Domain Coverage: Effective for domains where measurement tooling can be exhaustively enumerated in the registry; less robust for domains with highly dynamic or undocumented tool availability.
Code Reliability: While architectural and analytical reasoning is captured, non-domain-specific programming errors persist in outputs. These are easily remediated but indicate an area for further LLM codegen refinement or integration with static analysis/verification tools.
Registry Maintenance Overhead: Manual curation of tool capabilities remains a bottleneck, though mitigable via automated documentation parsing and code analysis agents.

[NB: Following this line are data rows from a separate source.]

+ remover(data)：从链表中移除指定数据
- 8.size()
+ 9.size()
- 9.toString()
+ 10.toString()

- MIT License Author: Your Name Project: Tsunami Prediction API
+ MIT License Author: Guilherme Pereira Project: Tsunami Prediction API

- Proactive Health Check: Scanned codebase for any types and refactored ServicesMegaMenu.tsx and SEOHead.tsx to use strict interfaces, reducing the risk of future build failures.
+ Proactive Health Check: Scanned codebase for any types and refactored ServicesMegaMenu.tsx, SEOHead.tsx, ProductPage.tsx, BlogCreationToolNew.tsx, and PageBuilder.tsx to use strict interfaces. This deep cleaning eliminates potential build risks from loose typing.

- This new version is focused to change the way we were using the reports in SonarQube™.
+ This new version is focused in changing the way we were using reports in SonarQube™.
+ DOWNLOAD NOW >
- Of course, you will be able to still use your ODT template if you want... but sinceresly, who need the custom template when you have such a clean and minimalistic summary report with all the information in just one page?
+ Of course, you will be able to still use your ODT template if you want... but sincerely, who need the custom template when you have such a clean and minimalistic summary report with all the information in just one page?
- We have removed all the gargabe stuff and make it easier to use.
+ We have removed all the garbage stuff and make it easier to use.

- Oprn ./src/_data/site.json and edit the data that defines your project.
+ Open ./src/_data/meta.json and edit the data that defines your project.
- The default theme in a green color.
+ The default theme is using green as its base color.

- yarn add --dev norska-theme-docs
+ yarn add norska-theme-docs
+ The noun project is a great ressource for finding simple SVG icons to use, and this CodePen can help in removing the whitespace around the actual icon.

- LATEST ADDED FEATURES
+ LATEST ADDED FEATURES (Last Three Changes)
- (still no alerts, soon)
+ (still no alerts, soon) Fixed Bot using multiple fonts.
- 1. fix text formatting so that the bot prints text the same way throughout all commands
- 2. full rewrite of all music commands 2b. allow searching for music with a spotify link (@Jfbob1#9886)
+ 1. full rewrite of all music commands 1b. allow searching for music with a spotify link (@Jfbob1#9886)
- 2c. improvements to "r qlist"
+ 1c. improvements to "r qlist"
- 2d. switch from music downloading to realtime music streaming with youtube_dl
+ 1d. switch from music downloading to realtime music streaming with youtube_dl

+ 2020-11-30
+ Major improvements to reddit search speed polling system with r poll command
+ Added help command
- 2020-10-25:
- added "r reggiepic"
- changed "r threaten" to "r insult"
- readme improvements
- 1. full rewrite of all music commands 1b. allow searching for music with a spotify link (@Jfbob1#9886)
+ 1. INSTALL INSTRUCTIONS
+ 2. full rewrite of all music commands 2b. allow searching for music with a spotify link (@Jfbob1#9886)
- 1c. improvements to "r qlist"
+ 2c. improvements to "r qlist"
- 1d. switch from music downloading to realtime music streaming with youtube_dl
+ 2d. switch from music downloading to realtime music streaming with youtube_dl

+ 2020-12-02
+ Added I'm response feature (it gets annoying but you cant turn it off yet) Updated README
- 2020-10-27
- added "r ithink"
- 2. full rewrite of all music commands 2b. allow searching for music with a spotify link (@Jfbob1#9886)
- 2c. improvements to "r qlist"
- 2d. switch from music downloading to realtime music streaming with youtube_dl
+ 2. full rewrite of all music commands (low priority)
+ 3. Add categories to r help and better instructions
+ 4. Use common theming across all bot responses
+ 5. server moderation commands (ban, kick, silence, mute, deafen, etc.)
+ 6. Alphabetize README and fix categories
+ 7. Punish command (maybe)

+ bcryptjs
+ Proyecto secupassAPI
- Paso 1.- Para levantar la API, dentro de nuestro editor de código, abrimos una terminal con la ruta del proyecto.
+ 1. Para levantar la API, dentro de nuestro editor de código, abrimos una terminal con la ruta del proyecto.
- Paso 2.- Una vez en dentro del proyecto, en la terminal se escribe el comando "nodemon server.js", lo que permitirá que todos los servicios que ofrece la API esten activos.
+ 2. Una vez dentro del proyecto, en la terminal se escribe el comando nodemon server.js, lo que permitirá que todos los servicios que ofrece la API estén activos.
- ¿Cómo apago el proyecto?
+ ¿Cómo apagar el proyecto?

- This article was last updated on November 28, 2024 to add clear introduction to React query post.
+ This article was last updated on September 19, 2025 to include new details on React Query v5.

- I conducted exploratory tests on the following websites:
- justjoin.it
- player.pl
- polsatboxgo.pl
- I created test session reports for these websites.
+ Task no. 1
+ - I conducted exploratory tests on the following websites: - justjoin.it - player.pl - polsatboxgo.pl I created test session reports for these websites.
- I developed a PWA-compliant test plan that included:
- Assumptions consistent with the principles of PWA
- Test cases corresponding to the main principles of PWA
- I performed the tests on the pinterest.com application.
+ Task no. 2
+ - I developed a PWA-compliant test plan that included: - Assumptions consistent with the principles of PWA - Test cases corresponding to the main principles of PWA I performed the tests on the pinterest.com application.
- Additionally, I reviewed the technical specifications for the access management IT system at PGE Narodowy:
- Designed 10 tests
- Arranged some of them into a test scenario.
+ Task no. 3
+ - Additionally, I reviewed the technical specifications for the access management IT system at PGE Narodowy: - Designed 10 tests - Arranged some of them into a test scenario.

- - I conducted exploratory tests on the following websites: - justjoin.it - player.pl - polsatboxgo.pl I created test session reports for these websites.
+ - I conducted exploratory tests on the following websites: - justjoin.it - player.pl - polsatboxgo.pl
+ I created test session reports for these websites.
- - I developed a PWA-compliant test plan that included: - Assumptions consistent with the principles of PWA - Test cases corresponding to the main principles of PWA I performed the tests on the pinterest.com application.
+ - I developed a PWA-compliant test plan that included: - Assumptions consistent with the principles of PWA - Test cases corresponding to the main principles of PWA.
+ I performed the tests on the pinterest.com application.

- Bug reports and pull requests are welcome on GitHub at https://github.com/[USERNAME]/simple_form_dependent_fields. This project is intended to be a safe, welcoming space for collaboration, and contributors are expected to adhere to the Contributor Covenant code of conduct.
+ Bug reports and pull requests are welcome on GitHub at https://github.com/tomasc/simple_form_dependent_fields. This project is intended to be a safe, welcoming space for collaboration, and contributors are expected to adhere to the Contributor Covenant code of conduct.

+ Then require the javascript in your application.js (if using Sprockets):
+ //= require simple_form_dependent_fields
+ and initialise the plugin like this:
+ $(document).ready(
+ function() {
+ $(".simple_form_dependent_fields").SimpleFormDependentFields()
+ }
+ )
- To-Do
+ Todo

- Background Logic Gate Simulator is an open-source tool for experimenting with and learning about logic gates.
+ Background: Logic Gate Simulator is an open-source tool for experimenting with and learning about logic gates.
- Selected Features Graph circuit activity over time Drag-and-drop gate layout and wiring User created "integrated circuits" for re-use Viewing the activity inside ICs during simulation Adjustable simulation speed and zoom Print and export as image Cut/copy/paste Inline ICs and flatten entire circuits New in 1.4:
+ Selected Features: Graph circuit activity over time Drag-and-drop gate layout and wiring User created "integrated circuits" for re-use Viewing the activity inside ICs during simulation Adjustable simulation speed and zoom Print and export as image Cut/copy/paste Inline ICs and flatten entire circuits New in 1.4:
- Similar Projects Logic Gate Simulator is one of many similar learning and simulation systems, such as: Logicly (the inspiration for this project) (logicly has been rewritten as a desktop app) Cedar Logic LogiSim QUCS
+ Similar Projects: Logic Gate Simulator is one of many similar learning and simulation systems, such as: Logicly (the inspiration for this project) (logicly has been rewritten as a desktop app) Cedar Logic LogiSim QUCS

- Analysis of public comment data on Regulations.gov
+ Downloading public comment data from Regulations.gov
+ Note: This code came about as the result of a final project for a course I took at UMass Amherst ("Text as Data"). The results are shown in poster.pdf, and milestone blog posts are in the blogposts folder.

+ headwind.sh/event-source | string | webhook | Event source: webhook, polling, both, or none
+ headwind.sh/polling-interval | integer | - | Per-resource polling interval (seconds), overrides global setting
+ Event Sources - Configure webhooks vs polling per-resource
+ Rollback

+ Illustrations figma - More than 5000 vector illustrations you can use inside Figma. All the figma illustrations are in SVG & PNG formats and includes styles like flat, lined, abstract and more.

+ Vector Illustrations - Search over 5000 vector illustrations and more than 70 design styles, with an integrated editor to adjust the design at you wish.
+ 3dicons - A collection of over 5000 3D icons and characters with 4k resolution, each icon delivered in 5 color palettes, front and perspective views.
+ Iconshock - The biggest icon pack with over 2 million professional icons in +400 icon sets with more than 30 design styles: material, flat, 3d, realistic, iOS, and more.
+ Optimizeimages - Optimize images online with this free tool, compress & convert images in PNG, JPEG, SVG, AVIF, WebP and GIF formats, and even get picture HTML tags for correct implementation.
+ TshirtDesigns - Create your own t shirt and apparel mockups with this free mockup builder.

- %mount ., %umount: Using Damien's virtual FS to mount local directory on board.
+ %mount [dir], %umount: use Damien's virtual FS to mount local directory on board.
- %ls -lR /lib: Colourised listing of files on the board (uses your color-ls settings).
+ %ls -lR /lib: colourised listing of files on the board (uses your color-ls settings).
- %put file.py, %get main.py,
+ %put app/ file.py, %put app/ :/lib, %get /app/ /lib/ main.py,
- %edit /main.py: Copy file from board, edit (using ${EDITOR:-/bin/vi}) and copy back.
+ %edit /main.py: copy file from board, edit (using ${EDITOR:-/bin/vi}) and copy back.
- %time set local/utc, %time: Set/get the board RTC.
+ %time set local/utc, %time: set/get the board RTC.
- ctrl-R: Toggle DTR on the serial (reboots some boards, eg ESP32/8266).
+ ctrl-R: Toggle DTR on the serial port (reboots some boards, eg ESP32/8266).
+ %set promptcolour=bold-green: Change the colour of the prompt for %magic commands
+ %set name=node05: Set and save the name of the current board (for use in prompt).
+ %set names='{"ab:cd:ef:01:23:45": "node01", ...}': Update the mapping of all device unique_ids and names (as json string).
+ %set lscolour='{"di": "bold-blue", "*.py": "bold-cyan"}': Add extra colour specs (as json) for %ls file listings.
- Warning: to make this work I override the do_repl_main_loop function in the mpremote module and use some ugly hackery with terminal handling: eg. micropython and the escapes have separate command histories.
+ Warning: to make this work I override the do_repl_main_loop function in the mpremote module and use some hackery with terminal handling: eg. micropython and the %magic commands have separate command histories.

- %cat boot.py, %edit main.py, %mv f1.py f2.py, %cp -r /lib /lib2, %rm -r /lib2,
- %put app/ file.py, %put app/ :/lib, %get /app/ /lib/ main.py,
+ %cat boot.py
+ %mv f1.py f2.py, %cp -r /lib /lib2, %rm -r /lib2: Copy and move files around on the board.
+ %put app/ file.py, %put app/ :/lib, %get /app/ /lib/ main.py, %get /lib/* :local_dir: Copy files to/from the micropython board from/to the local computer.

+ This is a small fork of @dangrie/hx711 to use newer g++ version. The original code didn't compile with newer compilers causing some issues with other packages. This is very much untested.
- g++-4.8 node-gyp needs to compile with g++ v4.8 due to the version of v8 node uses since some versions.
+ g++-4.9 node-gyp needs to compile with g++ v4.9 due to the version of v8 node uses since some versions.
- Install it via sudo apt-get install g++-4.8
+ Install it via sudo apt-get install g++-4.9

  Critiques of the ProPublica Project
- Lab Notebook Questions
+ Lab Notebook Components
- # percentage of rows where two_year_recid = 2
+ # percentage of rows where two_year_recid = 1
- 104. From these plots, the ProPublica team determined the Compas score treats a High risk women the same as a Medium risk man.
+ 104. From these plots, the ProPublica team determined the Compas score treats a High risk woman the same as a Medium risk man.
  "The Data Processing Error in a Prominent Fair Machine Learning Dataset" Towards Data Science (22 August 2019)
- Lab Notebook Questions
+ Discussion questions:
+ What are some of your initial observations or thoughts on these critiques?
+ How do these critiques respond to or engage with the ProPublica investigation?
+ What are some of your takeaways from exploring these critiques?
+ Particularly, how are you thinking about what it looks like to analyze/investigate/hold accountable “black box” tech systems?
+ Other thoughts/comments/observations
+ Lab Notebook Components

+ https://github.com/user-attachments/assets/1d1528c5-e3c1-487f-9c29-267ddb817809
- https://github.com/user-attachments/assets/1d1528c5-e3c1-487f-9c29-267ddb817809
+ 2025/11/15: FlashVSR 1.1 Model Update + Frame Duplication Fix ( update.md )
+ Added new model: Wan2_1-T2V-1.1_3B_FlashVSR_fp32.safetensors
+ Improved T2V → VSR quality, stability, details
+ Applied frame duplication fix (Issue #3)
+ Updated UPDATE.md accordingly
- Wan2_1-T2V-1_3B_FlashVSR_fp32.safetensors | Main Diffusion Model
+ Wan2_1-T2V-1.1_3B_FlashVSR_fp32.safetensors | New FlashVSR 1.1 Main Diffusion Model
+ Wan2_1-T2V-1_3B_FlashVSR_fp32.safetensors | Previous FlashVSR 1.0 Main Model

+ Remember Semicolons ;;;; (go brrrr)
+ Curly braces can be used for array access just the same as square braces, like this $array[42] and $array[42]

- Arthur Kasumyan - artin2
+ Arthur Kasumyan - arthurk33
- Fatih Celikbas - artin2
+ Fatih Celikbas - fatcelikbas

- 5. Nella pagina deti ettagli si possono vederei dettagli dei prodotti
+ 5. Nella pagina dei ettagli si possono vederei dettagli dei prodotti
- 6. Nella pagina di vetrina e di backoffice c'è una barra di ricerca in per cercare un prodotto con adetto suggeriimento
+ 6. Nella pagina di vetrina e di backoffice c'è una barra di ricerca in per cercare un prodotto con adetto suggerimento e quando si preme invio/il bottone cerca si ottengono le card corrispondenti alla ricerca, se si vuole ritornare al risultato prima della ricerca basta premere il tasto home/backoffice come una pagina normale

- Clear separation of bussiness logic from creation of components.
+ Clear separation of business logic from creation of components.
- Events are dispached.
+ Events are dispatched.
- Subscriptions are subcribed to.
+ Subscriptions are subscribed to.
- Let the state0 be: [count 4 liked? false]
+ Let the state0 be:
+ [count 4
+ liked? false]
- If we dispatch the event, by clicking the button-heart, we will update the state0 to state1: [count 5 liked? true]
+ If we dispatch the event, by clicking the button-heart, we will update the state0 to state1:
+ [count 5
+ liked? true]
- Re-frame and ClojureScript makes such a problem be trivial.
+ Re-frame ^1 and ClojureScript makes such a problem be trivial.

Research Implications and Future Work

Immediate Impact

ArachNet democratizes access to sophisticated Internet measurement studies, allowing non-experts to bootstrap complex analytical workflows directly from goal-oriented queries. It further enables expert productivity by delegating integration and dataflow concerns to agents, freeing human effort for methodology innovation. The open-sourcing of prompts and case studies fosters reproducibility and community extension.

Open Challenges

Generalizability: Adapting ArachNet’s agentic template to domains with radically different tool architectures or query styles necessitates further research into transferable decomposition and design prompt patterns, as well as registry schema extensions.
Verification and Trust: Establishing correctness of novel workflows in uncharted territory, absent ground truth, remains a core challenge. Future directions include consensus sampling via ensemble agent runs and formalization of methodological soundness checks within agent prompts.
Conflict Handling and Provenance: Automated reconciliation of conflicting outputs from disparate tools, and provenance tracking across workflow execution, are crucial for robust, interpretable pipeline execution.
Protocol Standardization: Adoption of standardized agent-to-agent and agent-to-tool communication protocols (e.g., MCP, A2A) can further streamline registry evolution, enable plug-and-play integration, and support modular upgradeability.

Conclusion

ArachNet empirically validates that agentic LLM-based workflows—built upon compositional, registry-driven architectures—can replicate, generalize, and innovate Internet measurement analyses previously restricted to seasoned experts. While immediate technical gains include significant reduction in integration complexity and analytical latency, ArachNet also establishes a conceptual framework for systematic automation of compositional scientific reasoning. Future research is poised to extend these paradigms across analytic domains and further address challenges in trust, verification, and ecosystem-wide protocol standardization.